The WTS has invested heavily in the stock market, and so the surge in stock prices during the 1990s made it a lot of money. Of course, the average Jehovah's Witness is absolutely certain that the WTS did not invest in Satan's evil old system of things. Nowadays she tries to get rid of the extra money by distributing it all over the world. One such channel: In the UK, she is applying for charitable status for a so-called "Kingdom Hall Fund" which is to be used to use the "charitable grants" for whatever "charity" as the WTS wills - in this case for their own branch offices. What she's doing is this: Using a loophole in UK law to circumvent various laws in different countries that prohibit non-profit funds outside of their country of origin.

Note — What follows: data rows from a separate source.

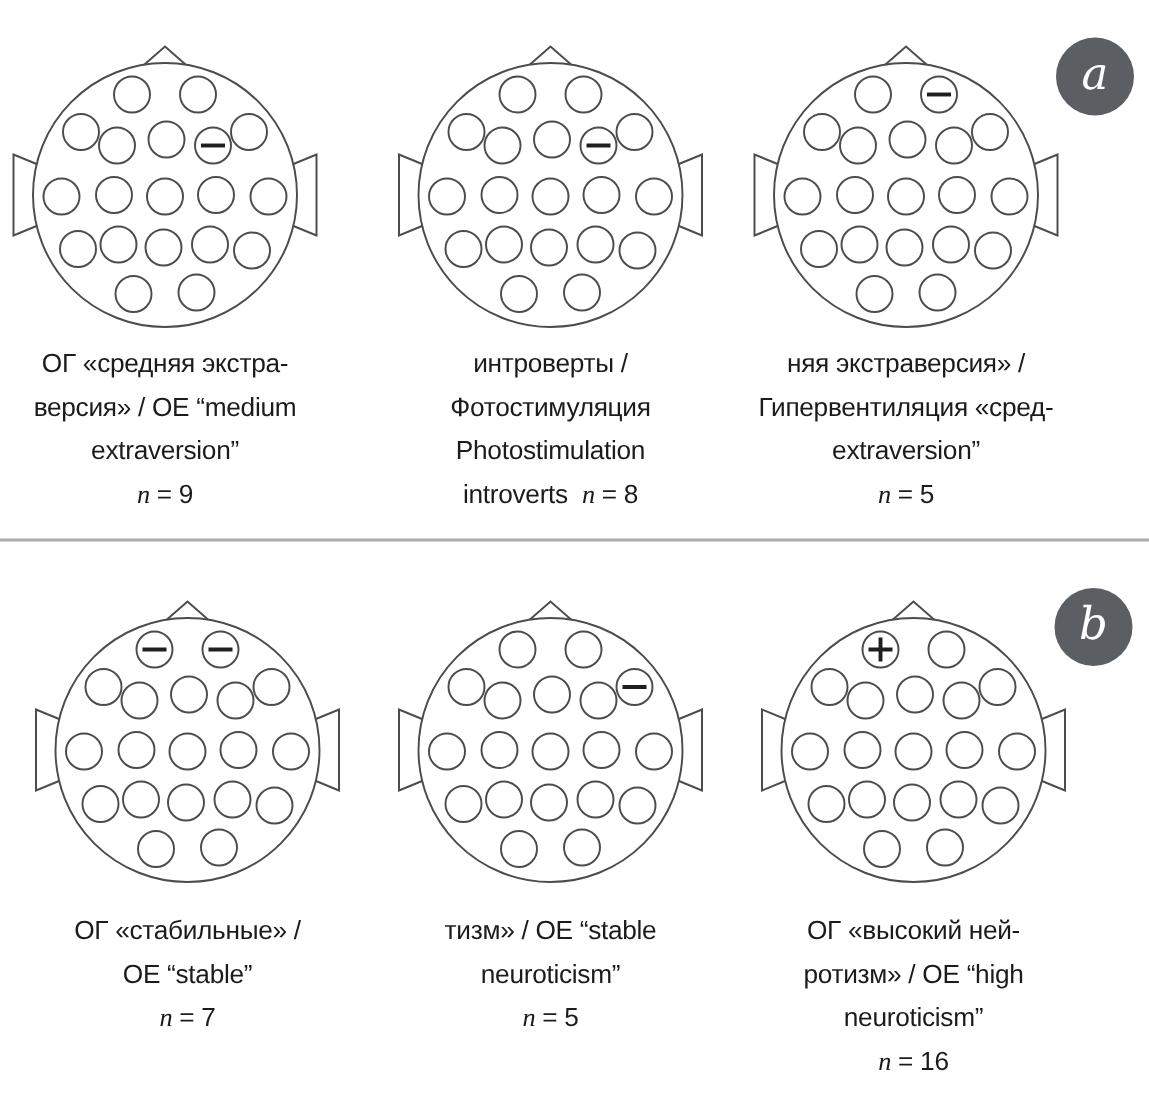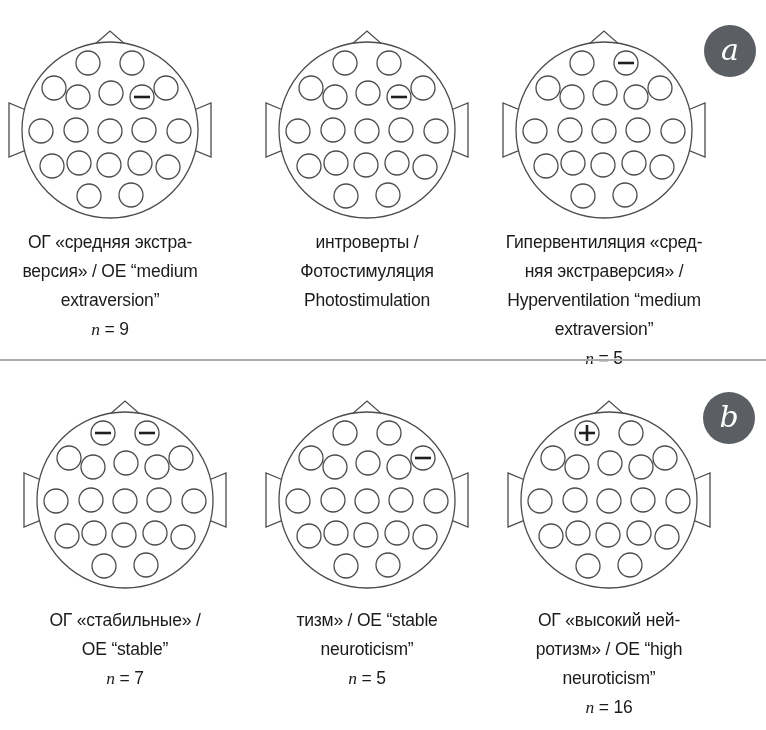--- a/index.html
+++ b/index.html
@@ -158,8 +158,8 @@
           <line x1="124" y1="35" x2="140" y2="35" stroke="#1f1f1f" stroke-width="2.6"></line>
         </svg>
     <div class="caption">
+          <div class="cap-line">няя экстраверсия» /</div>
           <div class="cap-line">Гипервентиляция «сред-</div>
-          <div class="cap-line">няя экстраверсия» /</div>
           <div class="cap-line">Hyperventilation “medium</div>
           <div class="cap-line">extraversion”</div>
           <div class="n-line"><i>n</i> = 5</div>

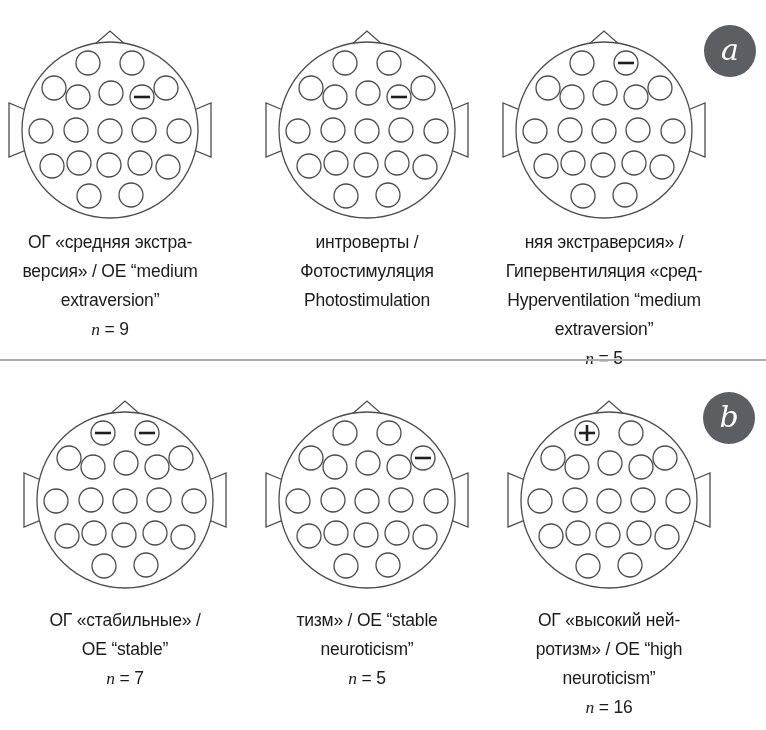--- a/index.html
+++ b/index.html
@@ -160,7 +160,6 @@
     <div class="caption">
           <div class="cap-line">няя экстраверсия» /</div>
           <div class="cap-line">Гипервентиляция «сред-</div>
-          <div class="cap-line">Hyperventilation “medium</div>
           <div class="cap-line">extraversion”</div>
           <div class="n-line"><i>n</i> = 5</div>
         </div>

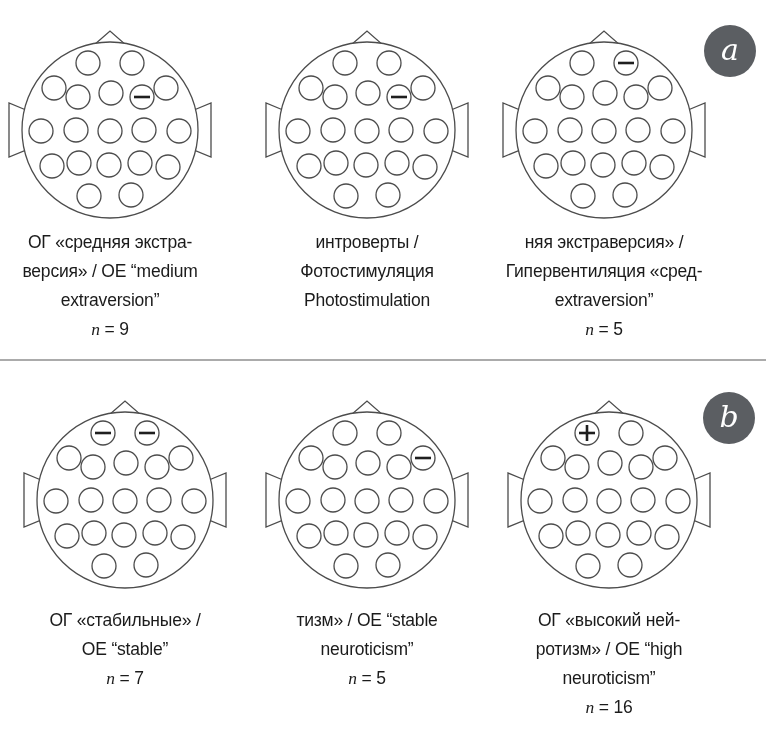--- a/index.html
+++ b/index.html
@@ -128,6 +128,7 @@
           <div class="cap-line">интроверты /</div>
           <div class="cap-line">Фотостимуляция</div>
           <div class="cap-line">Photostimulation</div>
+          <div class="n-line"><span>introverts</span>&nbsp;&nbsp;<i>n</i> = 8</div>
         </div>
   </div>
       <div class="panel pos-a2">

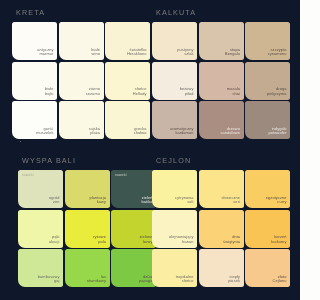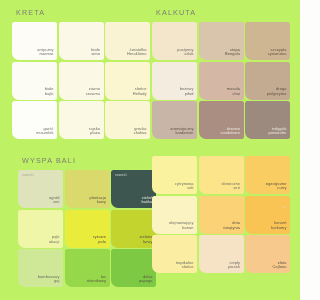--- a/index.html
+++ b/index.html
@@ -18,7 +18,7 @@
     width: 300px;
     height: 300px;
     position: relative;
-    background: #bef264;
+    background: #0f172a;
   }
   .palette {
     position: absolute;

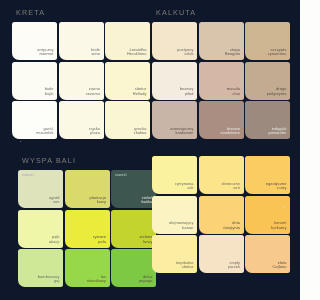--- a/index.html
+++ b/index.html
@@ -239,6 +239,7 @@
   </section>
 
   <section class="palette palette-cejlon">
+    <h2 class="palette-title">CEJLON</h2>
     <div class="grid">
       <div class="swatch" style="background: rgb(251, 242, 160);">
         <span class="badge"></span>

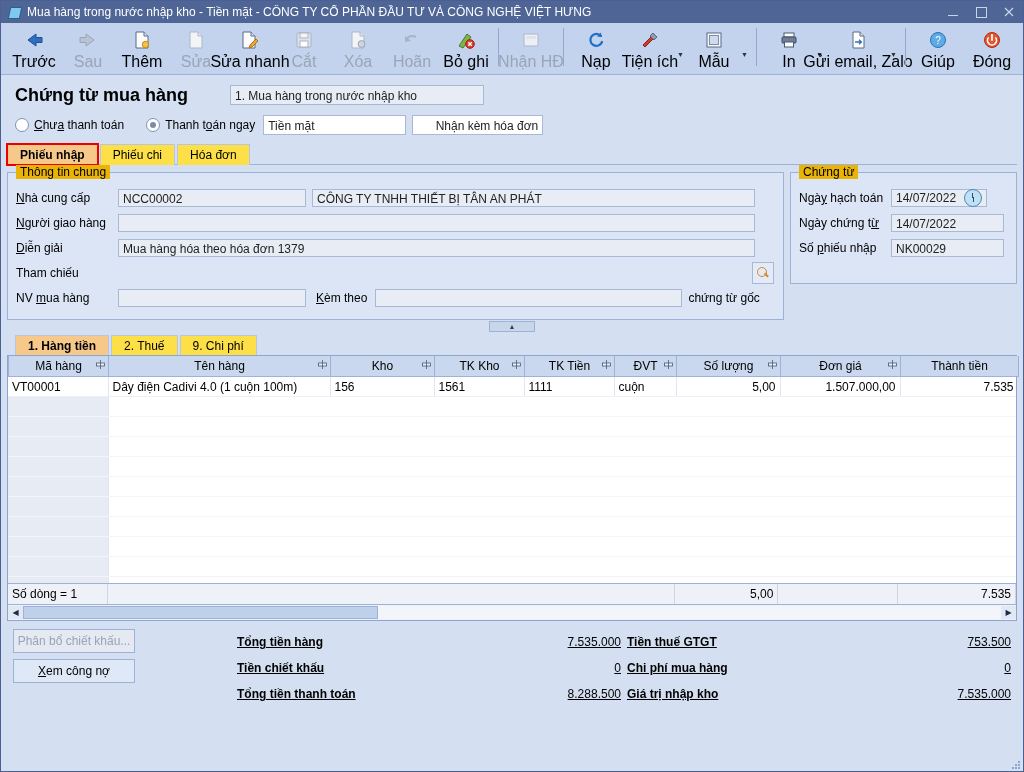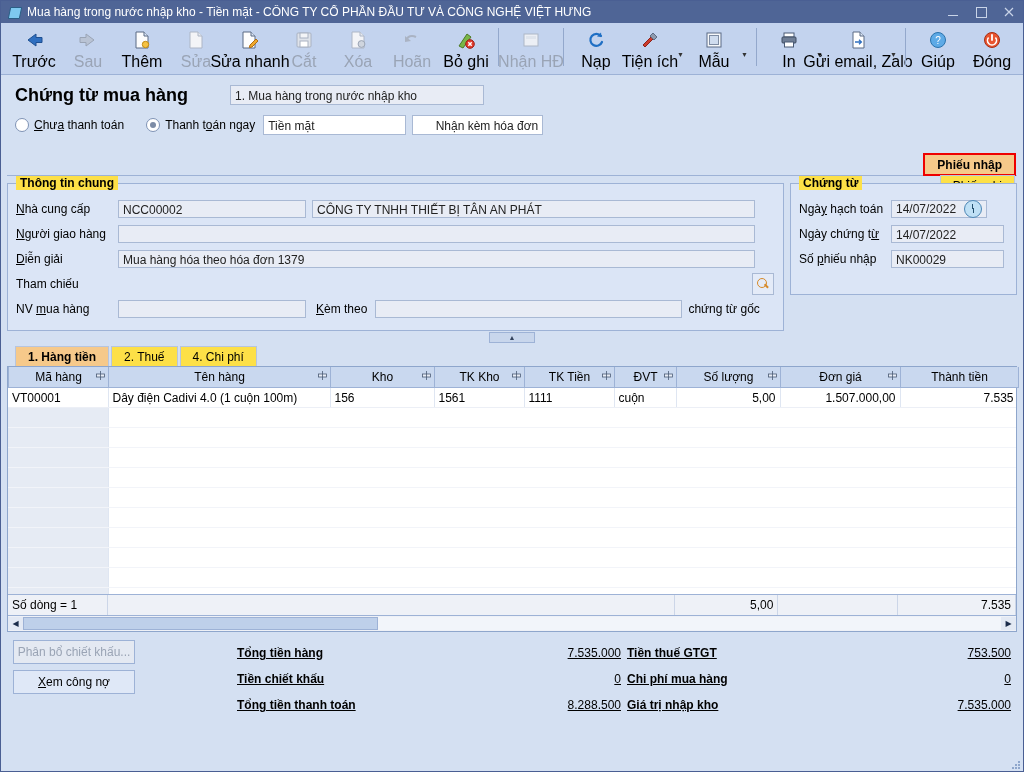--- a/index.html
+++ b/index.html
@@ -91,8 +91,8 @@
     background:#eaf2fd;
   }
   
-  .tabstrip{display:flex;align-items:flex-end;height:22px;margin-top:17px;
-    border-bottom:1px solid #9db2d6;flex-direction:column;}
+  .tabstrip{display:flex;align-items:flex-end;height:22px;margin-top:6px;
+    border-bottom:1px solid #9db2d6;}
   .tab{
     font-size:12px;padding:3px 12px 3px 12px;border:1px solid #b7c5de;
     background:#fde047;margin-right:2px;border-bottom:none;position:relative;top:1px;

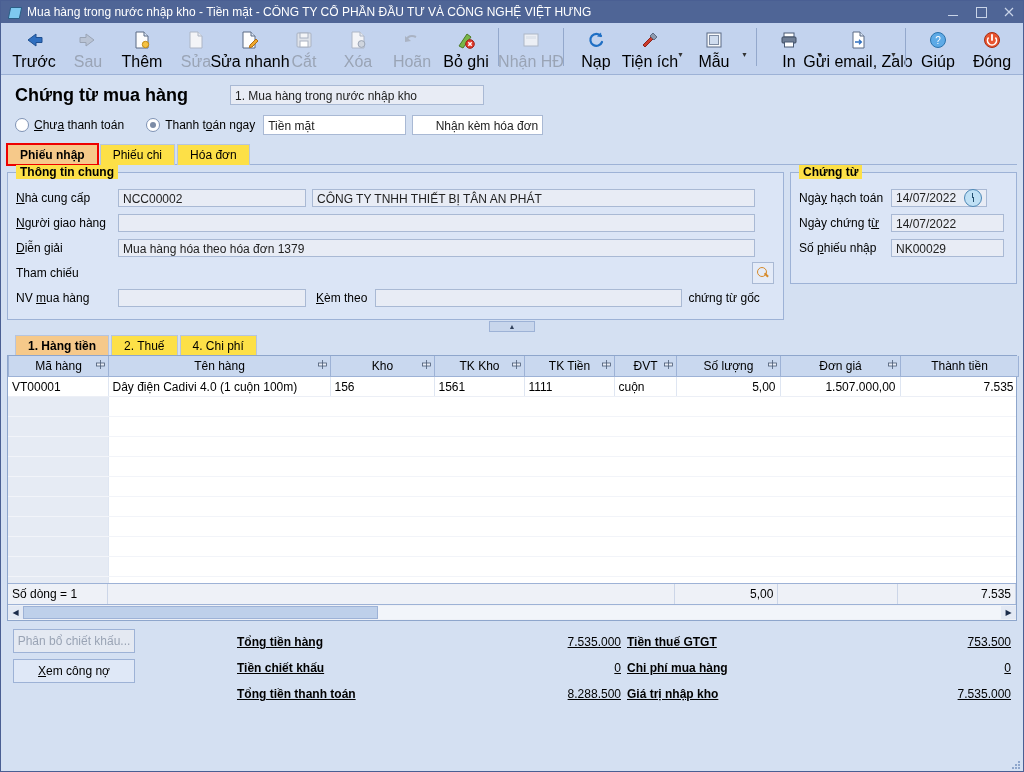--- a/index.html
+++ b/index.html
@@ -107,8 +107,8 @@
     padding:14px 8px 8px 8px;box-sizing:border-box;
   }
   .gtitle{
-    position:absolute;top:-8px;left:8px;background:#fde047;padding:0 4px;
-    font-size:12px;font-weight:bold;
+    position:absolute;top:-8px;left:8px;background:#eab308;padding:0 4px;
+    font-size:12px;font-weight:normal;
   }
   .g-left{flex:1;height:148px;}
   .g-right{width:227px;height:112px;}

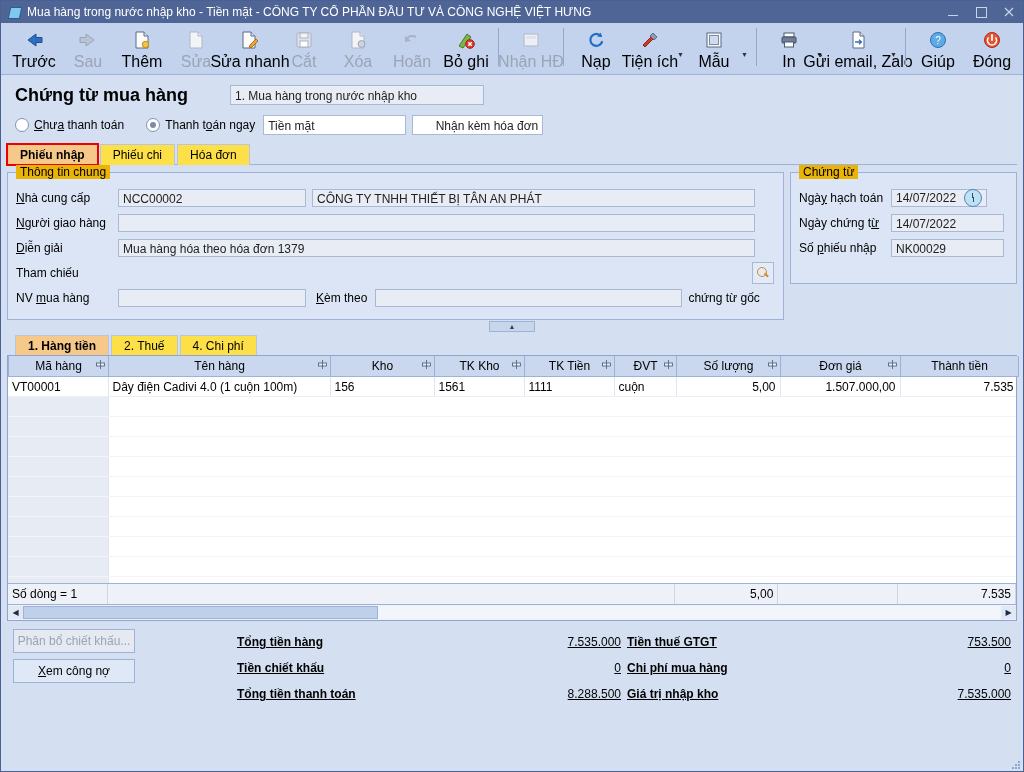--- a/index.html
+++ b/index.html
@@ -515,7 +515,7 @@
         <span style="width:8px"></span>
         <div class="tab sel">1. Hàng tiền</div>
         <div class="tab">2. Thuế</div>
-        <div class="tab">4. Chi phí</div>
+        <div class="tab">9. Chi phí</div>
       </div>
     </div>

The WTS is extremely stingy with its money, but not with that of the Witnesses as a whole. An example of this is the way the Watchtower and Awake! Magazines are used. [Awake!] To be distributed to subscribers. In the US, postage for magazines is very low compared to the rest of the world, and so the WTS uses US mail to mail the magazines to subscribers. But postage is high in most of the rest of the world, and so the WTS has directed local witnesses to go around distributing the magazines. Of course, this is inconvenient for both the witness and the subscriber. The witnesses' substitute “postmen” must spend time and money doing what the post office can do much cheaper. The subscribers get their important spiritual food at random. The important thing is, of course, that society can save some money.

Another example has to do with renting conference space. If the officials of a city of the WTS do not leave the location at the rental price that they think is right, then it often withdraws completely. Sometimes that results in thousands of Jehovah's Witness families having to travel hundreds of miles more to get to a convention and paying hundreds of extra dollars to pay for room, travel, and meals. That can often add up to over $ 500 per family. Suppose 2000 families have to spend that money at a convention. That means the witness community is being forced to spend $ 1 million just to save the WTS $ 1000 in rent. This is the kind of unbalanced thinking behind such hair-raising decisions.

Many critics complain that Watchtower leaders are quite indifferent to Jehovah's Witnesses as individuals. The above information is proof that this is true. They are far more concerned that they look good to their comrades-in-arms - other Watchtower officials - and maybe to God, although it is actually clear from their dishonest and deceitful behavior that they really don't care about what God does thinks otherwise they would be honest in everything. You must think that God, like you, cares more about money and "keeping things going" than about individuals.

Today, the WTS is easing the burden of the benefits demanded by the congregations. She has issued guidelines to charge less interest on a congregation's own money given to the Kingdom Hall building society, charge less money on insurance and circuit overseers, and other minor issues. I have little doubt that the public display of their cunning contributed to this.